Uneins im Graubereich

Wie können Elefanten in Afrika besser geschützt werden? Oder sind die Dickhäuter nicht vor allem eine Gefahr für die Menschen? In diesen Fragen gibt es auch nach der Elefanten-Konferenz in Simbabwe noch keine gemeinsame Linie
Erfolgsmeldungen aus Simbabwe sind rar: Der südafrikanische Ruinenstaat macht gewöhnlich mit Hiobsbotschaften über Hungerkrisen oder staatliche Repressionswellen auf sich aufmerksam. Umso erfreulicher die Meldung, dass es wenigstens der Elefantenpopulation des Landes gut geht: Sie wächst jährlich um rund fünf Prozent.
Für die Regierung unter Präsident Emmerson Mnangagwa (Beiname: „das Krokodil“) ist allerdings auch diese Nachricht eine Schreckensbotschaft. Denn die Dickhäuter gefährdeten das Wohl der Bevölkerung, heißt es in der Hauptstadt Harare: 35 Menschen seien schon in diesem Jahr von Elefanten getötet worden. Außerdem zertrampelten die Jumbos Felder und brächten die Menschen auf dem Land um ihre Nahrungsgrundlage. Inzwischen sollen in dem Land von der ungefähren Fläche Deutschlands fast 100 000 Dickhäuter leben: Doppelt so viele, wie die Nationalparks Simbabwes verkraften könnten.
Schon seit Jahren drängt die Regierung in Harare deshalb auf eine Lockerung des Elefantenschutzes: Zumindest will Simbabwe die 135 000 Tonnen Elfenbein verkaufen können, die nutzlos in hochgesicherten Lagerstätten vor sich hin rotten. Nach den Berechnungen der Regierung könnten sie bis zu 600 Millionen US-Dollar einbringen. Um für den Vorschlag zu werben, trommelte Umweltminister Nqobozitha Ndhlovu in der vergangenen Woche seine Kolleginnen und Kollegen aus dem Kontinent zusammen: Sie sollten im Nationalpark Hwange zu einer Stimme finden, die dann bei der Konferenz des „Cites“ genannten Artenschutzabkommens Ende November in Panama eine Aussetzung des Verbots des Elfenbeinhandels erwirken könnte.

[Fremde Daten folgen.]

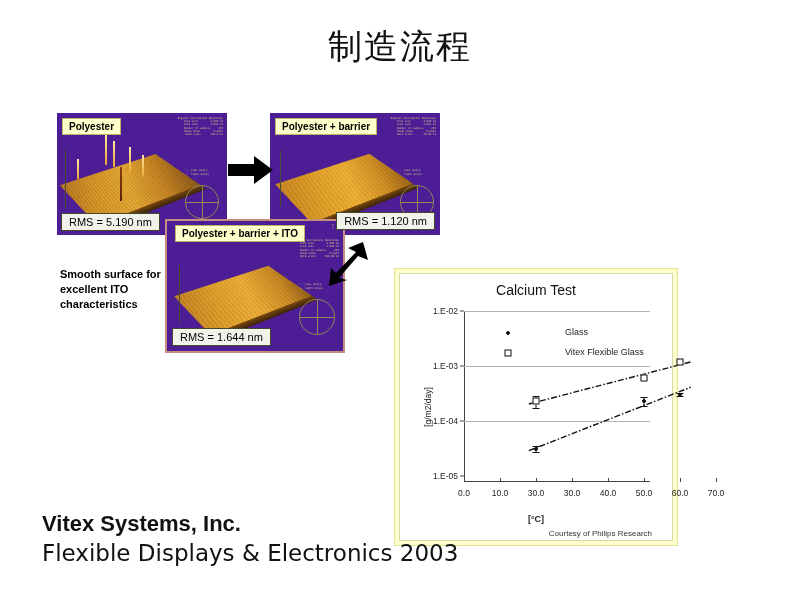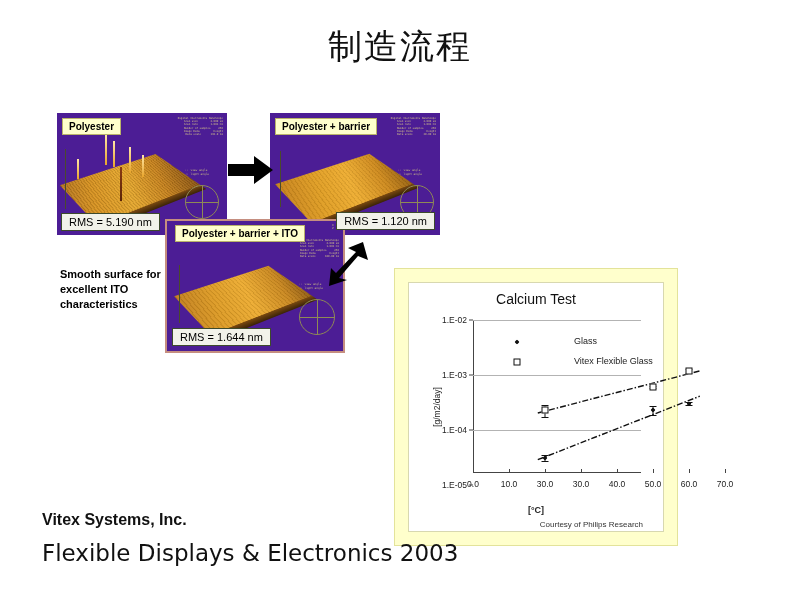"Calcium Test" #chart-frame { padding: 13px -> 4px }
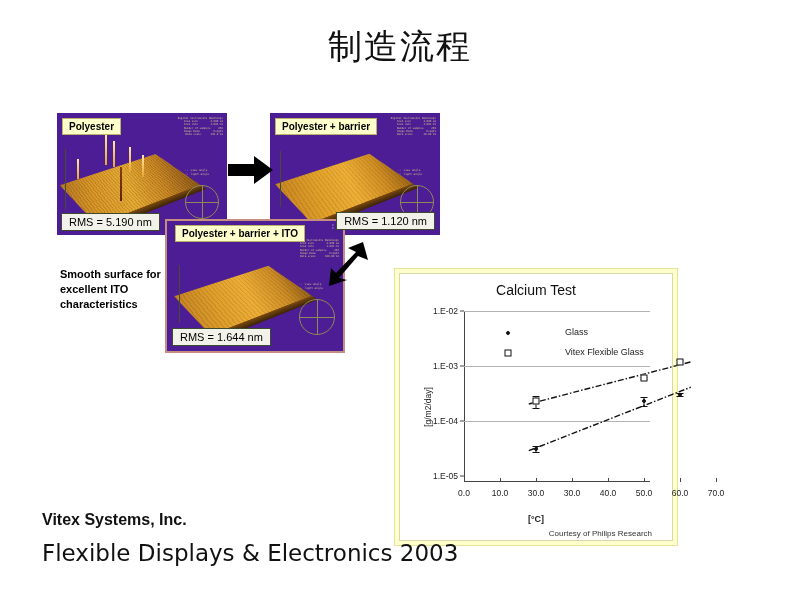"Vitex Systems, Inc." div { font-size: 16px -> 22px }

Seine Nachbarstaaten Botswana, Namibia und Sambia wusste Simbabwe hinter sich: Auch sie erheben seit Jahren dieselbe Forderung, die allerdings stets an der Blockade anderer afrikanischen Staaten scheitert, vom globalen Norden wie der EU und den USA ganz zu schweigen. Doch schon unter den 16 in Hwange versammelten afrikanischen Staaten scheiterte der südafrikanische Vorstoß: Jetzt droht Simbabwe mit dem Austritt aus Cites.

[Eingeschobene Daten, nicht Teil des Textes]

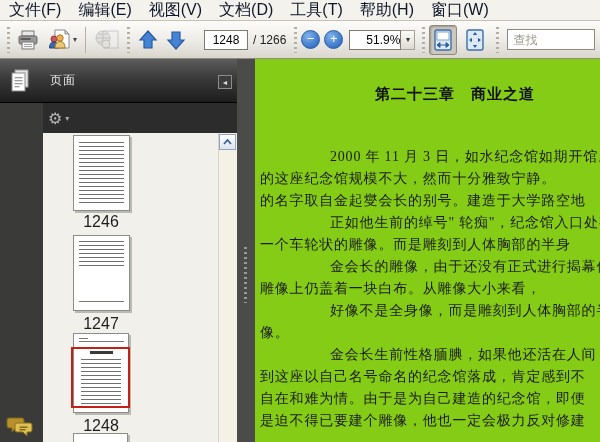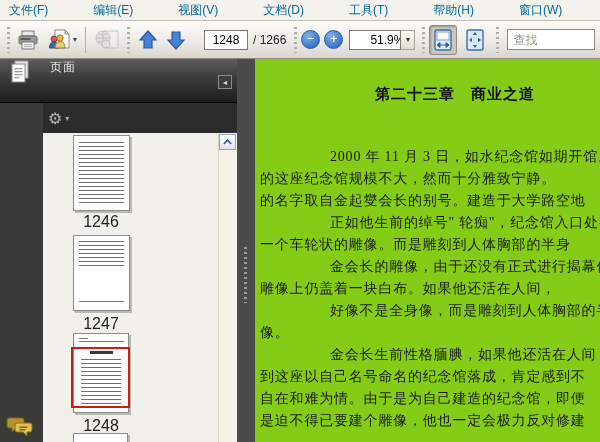"文件(F)" .menubar { color: #0369a1 -> #0f172a; font-size: 12px -> 16px; gap: 28px -> none }
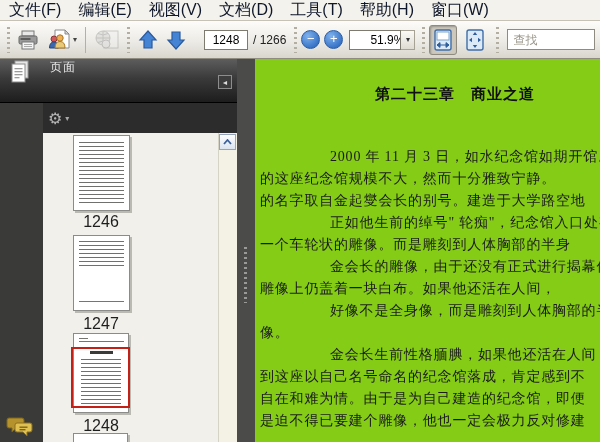"51.9%" .zoom-input { padding-left: 20px -> 5px; text-align: left -> right }
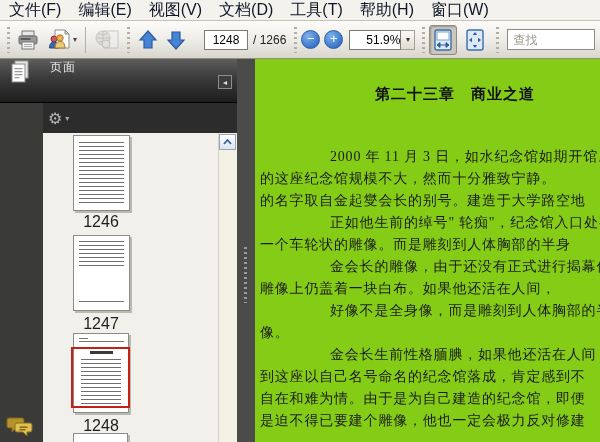"页面" .side-header { align-items: none -> center }
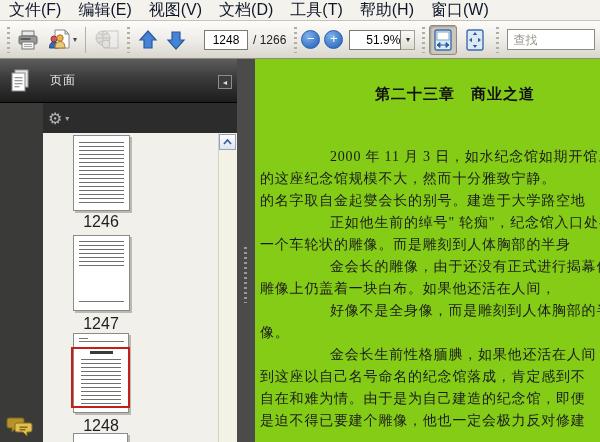"雕像上仍盖着一块白布。如果他还活在人间，" div.doc-line { text: 如果他还活在人间 -> 从雕像大小来看 }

Bereits im Vorfeld der dreitägigen „Elefantenkonferenz“ hatten sich 50 Natur- und Tierschutzorganisationen aus aller Welt gegen den simbabwischen Vorschlag gewandt: Er sende „ein gefährliches Signal an alle Wilderer und kriminellen Syndikate“, heißt es darin. Zur vorübergehenden Aussetzung des Elfenbeinhandelsverbots war es bereits 1999 und 2008 gekommen. In deren Folge kam es zu einer „scharfen Eskalation“ der Wilderei, so die Tierschutzverbände: Nach dem Moratorium 2008 schossen die Fälle von Stoßzahn-Schmuggel um mehr als 70 Prozent in die Höhe. Eine Aufhebung des Handelsverbots rege die Nachfrage nach Elfenbein an, argumentieren die Tierschützer:innen: Schmuggler nützten den erzeugten Boom für ihre Zwecke aus. Alleine in den vergangenen zwei Jahrzehnten verringerte sich die Zahl afrikanischer Elefanten von 1,3 Millionen auf gerade noch 420 000 Exemplare.
Regierungen im südlichen Afrika klagen darüber, dass Organisationen aus dem globalen Norden über die Naturschutzmaßnahmen der afrikanischen Staaten mit den höchsten Wildtieraufkommen entscheiden. „Sie sitzen in ihren Lehnstühlen in New York oder London, während unsere Bevölkerung zu Tode getrampelt wird“, schimpft der Sprecher der simbabwischen Nationalpark-Behörde, Tinashe Farawo. Nur wenn die einheimischen Bevölkerungen durch den Verkauf des Elfenbeins auch wirtschaftlich profitierten, könne ihnen zugemutet werden, sich am Naturschutz zu beteiligen. meint der Sprecher.
Es gibt skeptische Menschen, die an dieser Stelle zu Recht einwenden, dass das Geld aus den Verkäufen in einem der korruptesten Staaten der Welt ohnehin nicht bei der Bevölkerung ankomme.